About this exercise:
The answer must consist solely of the line that contains "30 Jours: 9" and all subsequent lines of the data, each reproduced exactly.

[[ Records for this exercise open ]]

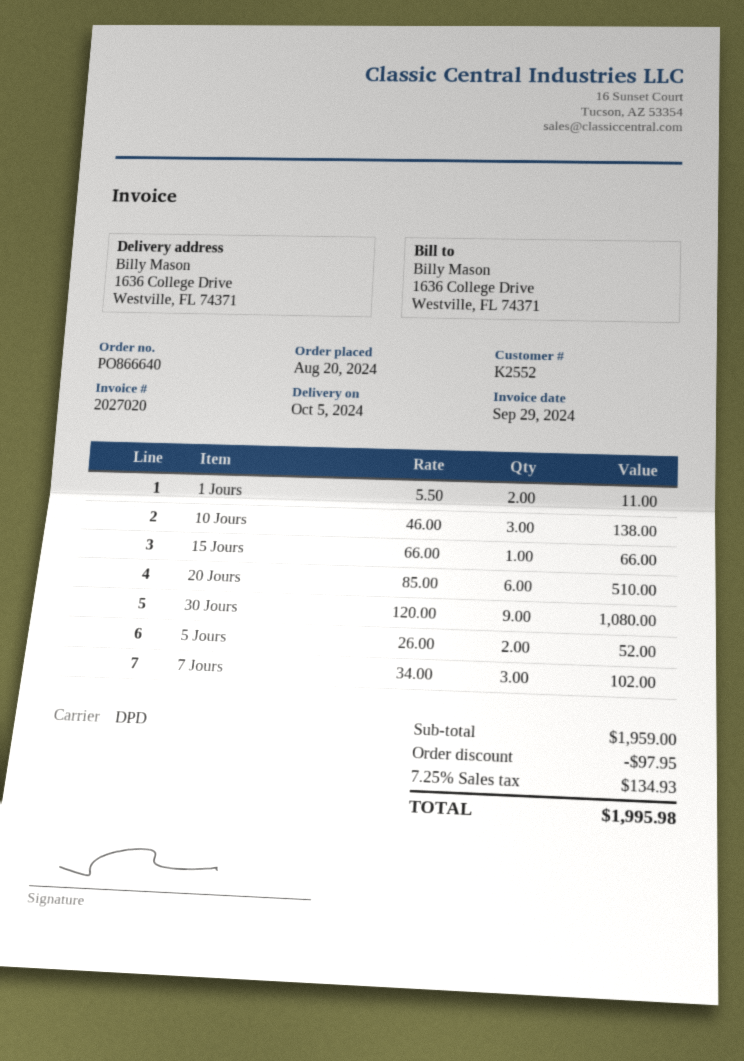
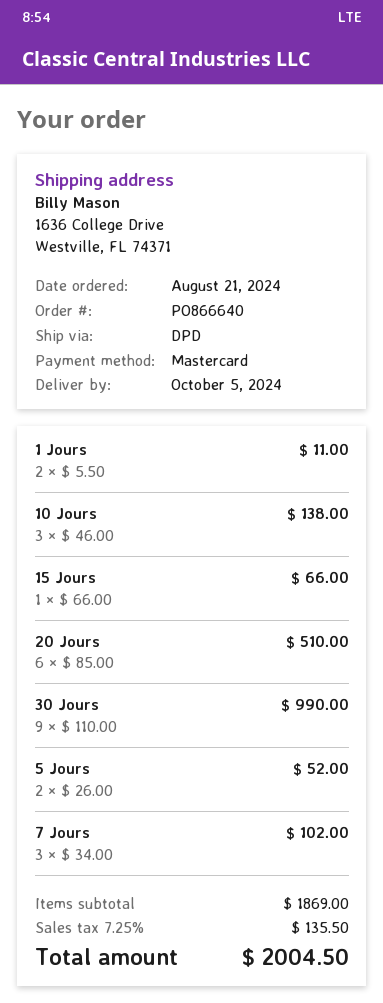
order date: 2024-08-20 -> 2024-08-21
30 Jours: 9 x 120.00 = 1080.00 -> 9 x 110.00 = 990.00
subtotal: 1959.00 -> 1869.00
discount: 97.95 -> none
tax: 7.25% = 134.93 -> 7.25% = 135.50
total: 1995.98 -> 2004.50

[[ Records for this exercise closed ]]

Response:
30 Jours: 9 x 120.00 = 1080.00 -> 9 x 110.00 = 990.00
subtotal: 1959.00 -> 1869.00
discount: 97.95 -> none
tax: 7.25% = 134.93 -> 7.25% = 135.50
total: 1995.98 -> 2004.50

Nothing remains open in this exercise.